Saturday, February 23, marks Bradley Manning’s 1,000th day in prison without a trial. In 2010, he was arrested for allegedly passing a trove of diplomatic cables and military reports to WikiLeaks, a nonprofit sunshine organization that publishes state secrets. Manning has been charged with everything from bringing discredit upon the armed forces to “aiding the enemy.” Much of his first year of confinement was spent in humiliating suicide watch and Prevention of Injury conditions.
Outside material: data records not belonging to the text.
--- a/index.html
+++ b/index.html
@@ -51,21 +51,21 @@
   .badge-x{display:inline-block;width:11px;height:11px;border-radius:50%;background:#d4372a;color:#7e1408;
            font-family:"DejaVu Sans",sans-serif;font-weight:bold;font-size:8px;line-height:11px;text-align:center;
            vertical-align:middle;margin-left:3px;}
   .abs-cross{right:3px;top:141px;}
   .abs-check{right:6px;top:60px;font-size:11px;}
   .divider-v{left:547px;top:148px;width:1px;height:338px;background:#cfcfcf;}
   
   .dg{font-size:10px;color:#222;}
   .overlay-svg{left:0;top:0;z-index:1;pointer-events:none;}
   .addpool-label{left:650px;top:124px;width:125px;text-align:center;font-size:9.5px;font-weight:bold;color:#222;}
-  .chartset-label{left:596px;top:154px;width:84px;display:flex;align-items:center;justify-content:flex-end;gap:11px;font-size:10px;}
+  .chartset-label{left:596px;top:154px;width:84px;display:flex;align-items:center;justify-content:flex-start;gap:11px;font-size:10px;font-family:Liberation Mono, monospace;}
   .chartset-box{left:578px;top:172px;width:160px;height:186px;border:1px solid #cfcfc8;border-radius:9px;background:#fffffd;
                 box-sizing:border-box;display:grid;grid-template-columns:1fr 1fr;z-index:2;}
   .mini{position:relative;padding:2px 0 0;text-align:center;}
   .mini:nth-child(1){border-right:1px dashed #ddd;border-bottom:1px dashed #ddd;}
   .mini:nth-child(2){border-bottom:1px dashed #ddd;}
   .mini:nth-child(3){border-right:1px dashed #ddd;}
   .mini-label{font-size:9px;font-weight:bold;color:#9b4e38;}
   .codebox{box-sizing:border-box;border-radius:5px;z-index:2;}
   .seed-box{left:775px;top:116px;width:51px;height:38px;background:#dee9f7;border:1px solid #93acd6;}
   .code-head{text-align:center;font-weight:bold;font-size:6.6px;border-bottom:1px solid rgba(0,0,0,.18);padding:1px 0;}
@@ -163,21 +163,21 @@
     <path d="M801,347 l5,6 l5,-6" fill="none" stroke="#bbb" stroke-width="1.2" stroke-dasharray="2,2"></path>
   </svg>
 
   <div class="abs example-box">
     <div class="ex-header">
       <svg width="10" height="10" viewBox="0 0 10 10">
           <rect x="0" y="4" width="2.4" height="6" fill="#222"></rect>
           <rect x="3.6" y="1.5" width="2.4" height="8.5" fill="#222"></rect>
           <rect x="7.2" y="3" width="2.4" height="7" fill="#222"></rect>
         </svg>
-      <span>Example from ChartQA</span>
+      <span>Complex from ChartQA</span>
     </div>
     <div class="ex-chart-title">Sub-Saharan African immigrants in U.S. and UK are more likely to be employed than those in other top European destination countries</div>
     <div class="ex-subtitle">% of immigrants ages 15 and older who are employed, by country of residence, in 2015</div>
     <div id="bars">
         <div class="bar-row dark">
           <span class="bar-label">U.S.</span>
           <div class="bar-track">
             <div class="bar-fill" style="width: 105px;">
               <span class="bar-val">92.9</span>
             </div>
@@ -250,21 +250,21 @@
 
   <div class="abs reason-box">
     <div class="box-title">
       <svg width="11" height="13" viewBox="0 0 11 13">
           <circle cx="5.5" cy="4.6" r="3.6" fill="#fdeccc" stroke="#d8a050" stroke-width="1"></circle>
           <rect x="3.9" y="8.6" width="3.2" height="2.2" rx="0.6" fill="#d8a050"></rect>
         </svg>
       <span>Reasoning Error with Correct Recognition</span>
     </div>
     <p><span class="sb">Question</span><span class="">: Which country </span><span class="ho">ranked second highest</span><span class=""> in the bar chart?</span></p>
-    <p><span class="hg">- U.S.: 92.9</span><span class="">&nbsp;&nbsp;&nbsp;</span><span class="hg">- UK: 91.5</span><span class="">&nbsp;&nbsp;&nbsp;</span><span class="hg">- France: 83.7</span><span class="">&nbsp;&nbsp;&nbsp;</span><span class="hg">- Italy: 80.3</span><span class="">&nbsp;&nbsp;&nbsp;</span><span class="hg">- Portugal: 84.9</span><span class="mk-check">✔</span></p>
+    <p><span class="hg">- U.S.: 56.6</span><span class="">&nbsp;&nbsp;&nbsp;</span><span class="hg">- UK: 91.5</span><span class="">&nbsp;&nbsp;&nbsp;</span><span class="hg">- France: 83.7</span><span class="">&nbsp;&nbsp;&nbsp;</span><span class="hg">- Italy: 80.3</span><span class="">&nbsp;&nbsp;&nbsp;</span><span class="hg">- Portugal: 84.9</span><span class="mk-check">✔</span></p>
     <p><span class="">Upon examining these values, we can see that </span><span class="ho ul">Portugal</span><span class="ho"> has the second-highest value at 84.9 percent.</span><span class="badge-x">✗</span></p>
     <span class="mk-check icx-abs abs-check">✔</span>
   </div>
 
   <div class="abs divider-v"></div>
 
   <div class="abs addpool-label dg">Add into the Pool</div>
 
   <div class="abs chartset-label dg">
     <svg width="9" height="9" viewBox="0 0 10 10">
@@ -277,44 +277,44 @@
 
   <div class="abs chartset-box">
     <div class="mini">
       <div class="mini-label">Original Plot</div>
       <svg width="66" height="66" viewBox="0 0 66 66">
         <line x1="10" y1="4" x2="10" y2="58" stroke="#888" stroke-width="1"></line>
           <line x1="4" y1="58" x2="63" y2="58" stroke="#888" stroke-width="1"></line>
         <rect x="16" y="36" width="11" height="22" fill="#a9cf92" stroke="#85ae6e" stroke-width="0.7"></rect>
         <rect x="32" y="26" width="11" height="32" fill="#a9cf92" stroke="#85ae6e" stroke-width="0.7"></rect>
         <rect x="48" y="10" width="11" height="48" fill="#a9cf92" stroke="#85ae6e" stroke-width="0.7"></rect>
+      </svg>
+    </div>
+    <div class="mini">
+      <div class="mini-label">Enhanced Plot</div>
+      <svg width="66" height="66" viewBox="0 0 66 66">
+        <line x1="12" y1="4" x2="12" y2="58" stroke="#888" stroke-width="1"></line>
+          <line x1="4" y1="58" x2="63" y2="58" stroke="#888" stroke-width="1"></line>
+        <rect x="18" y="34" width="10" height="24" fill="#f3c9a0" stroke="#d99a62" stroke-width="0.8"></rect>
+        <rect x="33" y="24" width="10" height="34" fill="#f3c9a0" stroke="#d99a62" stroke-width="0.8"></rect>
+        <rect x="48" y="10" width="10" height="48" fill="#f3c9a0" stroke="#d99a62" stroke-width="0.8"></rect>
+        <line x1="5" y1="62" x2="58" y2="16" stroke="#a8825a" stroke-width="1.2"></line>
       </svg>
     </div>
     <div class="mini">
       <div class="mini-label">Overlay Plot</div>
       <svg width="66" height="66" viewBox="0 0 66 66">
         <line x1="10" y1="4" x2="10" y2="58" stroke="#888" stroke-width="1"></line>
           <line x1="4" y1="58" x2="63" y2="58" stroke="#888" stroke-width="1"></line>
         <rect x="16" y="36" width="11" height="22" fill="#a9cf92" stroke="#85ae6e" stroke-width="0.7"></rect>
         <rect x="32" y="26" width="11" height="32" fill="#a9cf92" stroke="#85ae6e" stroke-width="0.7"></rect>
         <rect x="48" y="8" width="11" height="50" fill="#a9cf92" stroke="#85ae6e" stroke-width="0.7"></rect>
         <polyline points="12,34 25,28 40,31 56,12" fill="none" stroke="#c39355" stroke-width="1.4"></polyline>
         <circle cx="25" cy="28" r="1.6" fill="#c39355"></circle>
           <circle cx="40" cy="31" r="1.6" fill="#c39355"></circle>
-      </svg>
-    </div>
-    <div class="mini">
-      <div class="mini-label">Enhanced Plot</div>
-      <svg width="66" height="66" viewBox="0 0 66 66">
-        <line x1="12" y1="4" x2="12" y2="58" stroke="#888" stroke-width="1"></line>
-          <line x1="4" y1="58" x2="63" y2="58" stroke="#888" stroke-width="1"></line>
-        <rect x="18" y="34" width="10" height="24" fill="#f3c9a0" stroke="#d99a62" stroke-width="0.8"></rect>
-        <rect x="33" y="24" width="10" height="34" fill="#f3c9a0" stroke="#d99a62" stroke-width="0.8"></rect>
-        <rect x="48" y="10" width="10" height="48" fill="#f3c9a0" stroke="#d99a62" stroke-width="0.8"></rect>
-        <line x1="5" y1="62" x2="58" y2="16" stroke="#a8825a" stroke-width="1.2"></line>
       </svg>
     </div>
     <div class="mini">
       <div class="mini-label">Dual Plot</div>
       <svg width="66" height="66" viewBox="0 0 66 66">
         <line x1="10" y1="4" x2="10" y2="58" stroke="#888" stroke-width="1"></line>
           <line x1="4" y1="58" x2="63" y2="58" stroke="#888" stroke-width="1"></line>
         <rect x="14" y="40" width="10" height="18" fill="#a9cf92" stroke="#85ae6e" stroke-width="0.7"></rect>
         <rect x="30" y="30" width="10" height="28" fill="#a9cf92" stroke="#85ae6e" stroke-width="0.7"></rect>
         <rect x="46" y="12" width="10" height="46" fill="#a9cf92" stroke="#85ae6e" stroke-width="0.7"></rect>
The actions of Bradley Manning offer a moment to reflect on the meaning of secrecy in the information age. Regardless of one’s opinion of the young private (traitor or hero, disturbed or determined, ideological or idiotic), he put the entire secrecy apparatus to the test. Manning downloaded a perfect geologic slice of what we don’t know, and presented that information to the world. He took the catastrophic loss of “secret” information out of the theoretical and into the real world. He initiated the government secrecy industry’s worst-case scenario.


What is perhaps most astonishing is that the U.S. government had no substantive contingency plans or response mechanisms in place for such an event, aside from a shameful mistreatment of a harmless, if unwell, twenty-three year old. And though Manning’s actions have proven to be a black swan event, when one considers that 2.4 million people have access to sensitive material, coupled with the decisive societal shift away from privacy and toward openness and “oversharing,” it’s astonishing that we’re not seeing Manning-like incidents every day. Bradley Manning is also the true — and admirable — ideological case. He wasn’t cashing in. He wasn’t attempting to overthrow the Republic. He wasn’t blackmailed. He had no firsthand knowledge of torture. He wasn’t an agent for foreign intelligence. Instead, he released the information for the cause of openness itself.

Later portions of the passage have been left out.